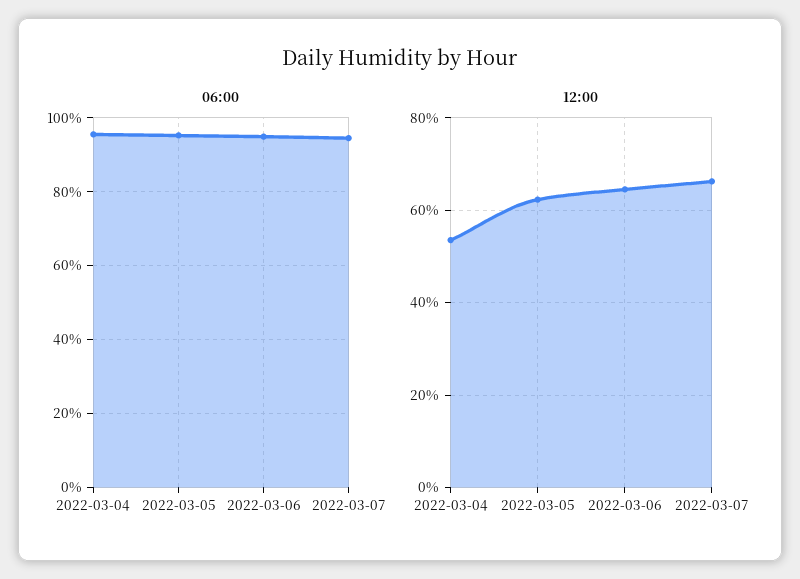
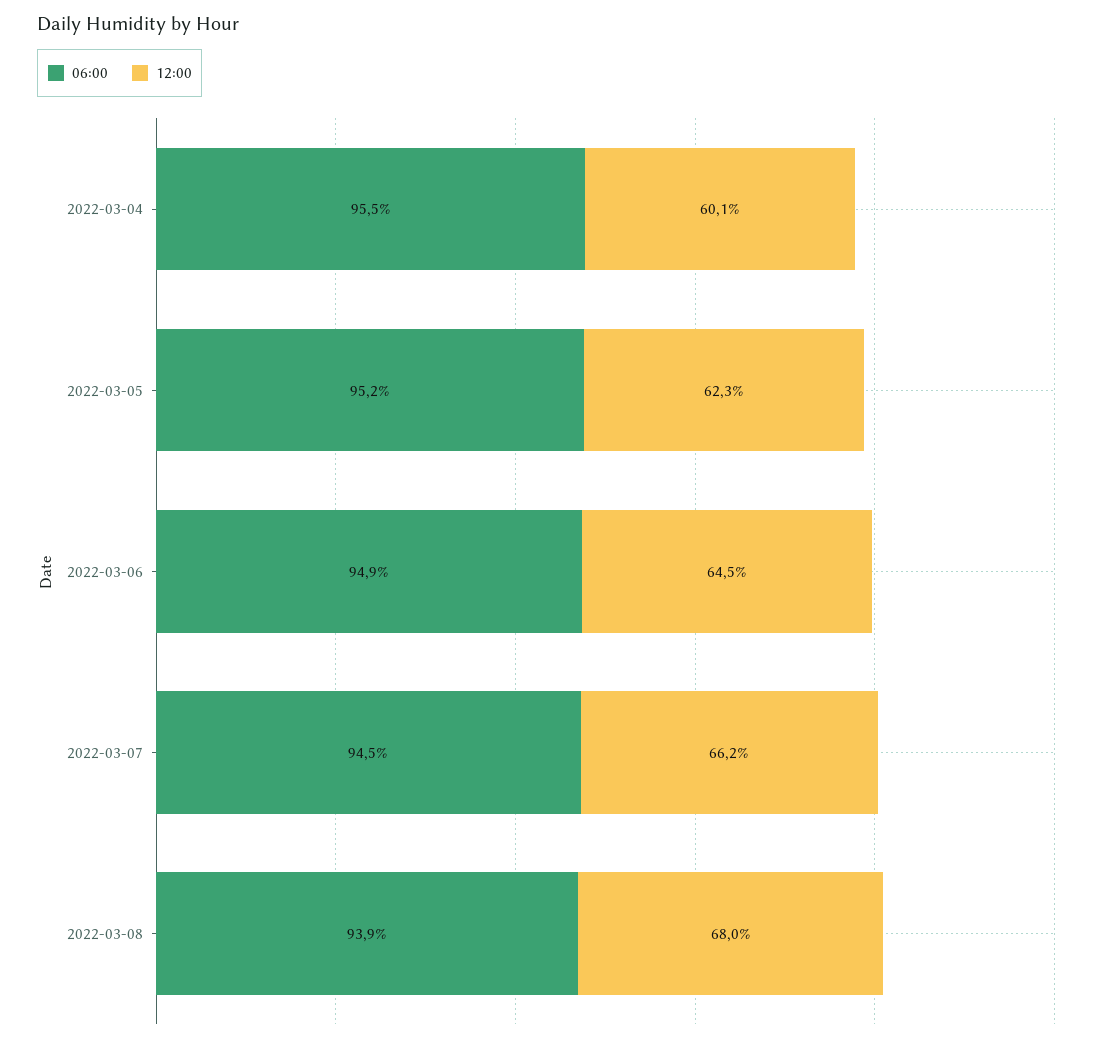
12:00, 2022-03-04: 54 -> 60.1
06:00, 2022-03-08: none -> 93.9
12:00, 2022-03-08: none -> 68

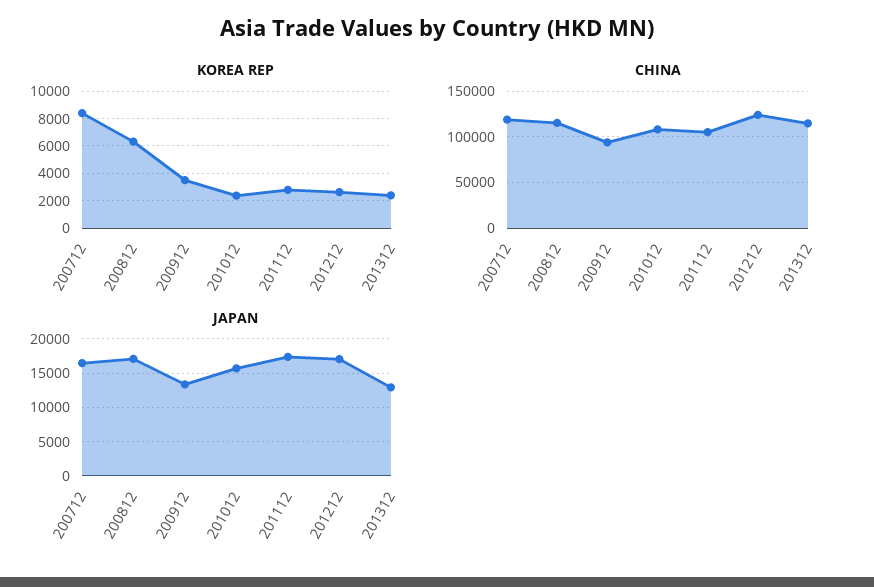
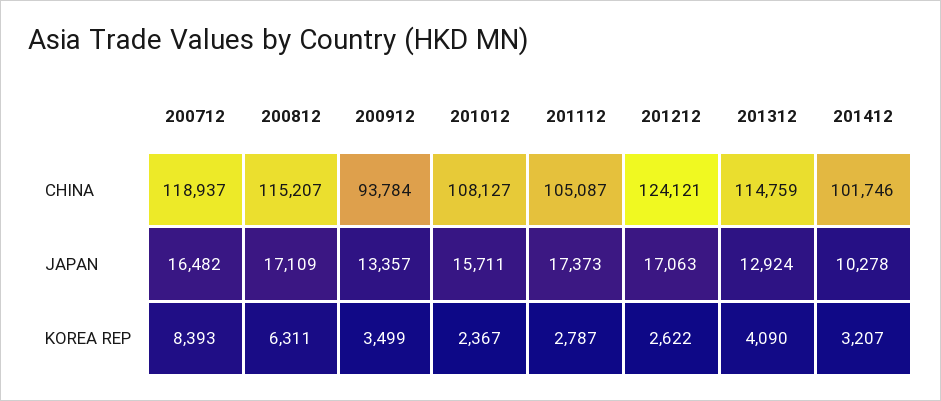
KOREA REP, 201312: 2500 -> 4090
CHINA, 201412: none -> 101746
JAPAN, 201412: none -> 10278
KOREA REP, 201412: none -> 3207

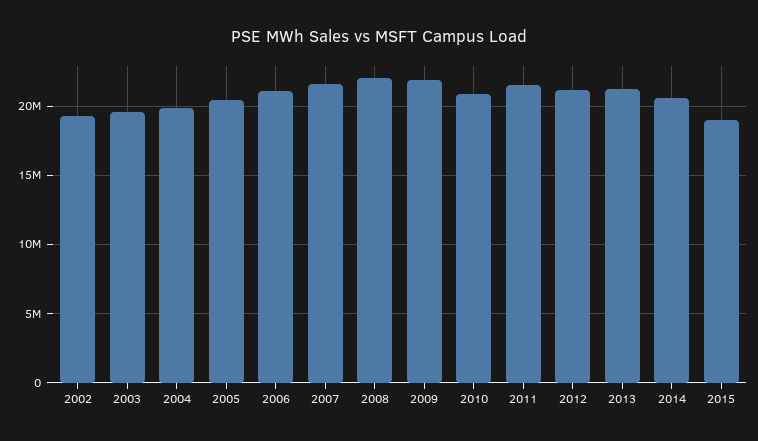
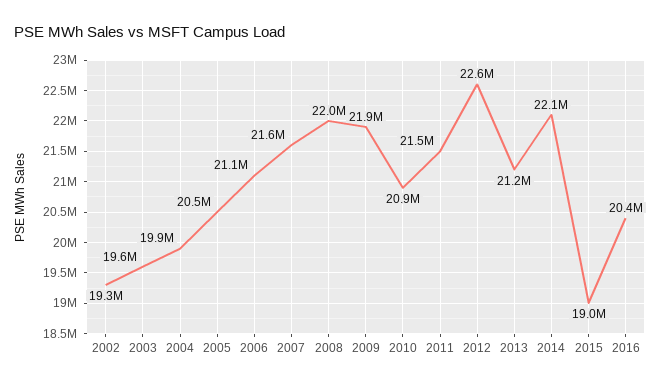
2012: 21000000 -> 22600000
2014: 20500000 -> 22100000
2016: none -> 20400000

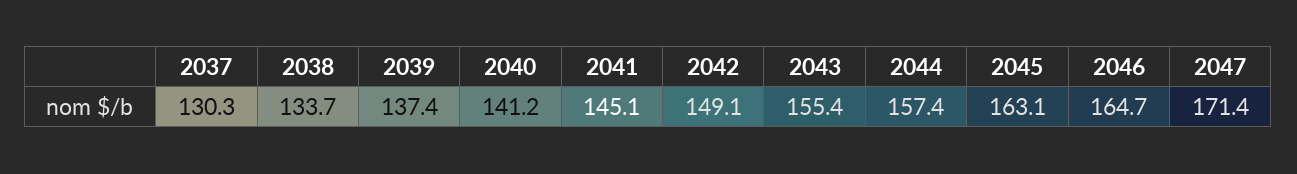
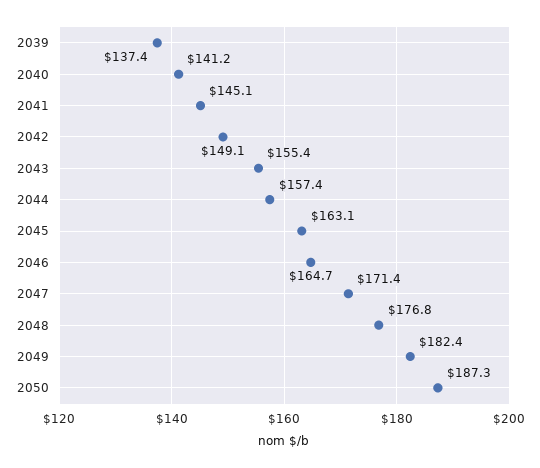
2037: 130.3 -> none
2038: 133.7 -> none
2048: none -> 176.8
2049: none -> 182.4
2050: none -> 187.3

※

* [Exercise] Copy exactly, and copy nothing else: the lines from the one containing "12:00, 2022-03-08: none -> 68" through the end of the data, both ends included, with pictures left out.

* [Exercise result]
12:00, 2022-03-08: none -> 68

KOREA REP, 201312: 2500 -> 4090
CHINA, 201412: none -> 101746
JAPAN, 201412: none -> 10278
KOREA REP, 201412: none -> 3207

2012: 21000000 -> 22600000
2014: 20500000 -> 22100000
2016: none -> 20400000

2037: 130.3 -> none
2038: 133.7 -> none
2048: none -> 176.8
2049: none -> 182.4
2050: none -> 187.3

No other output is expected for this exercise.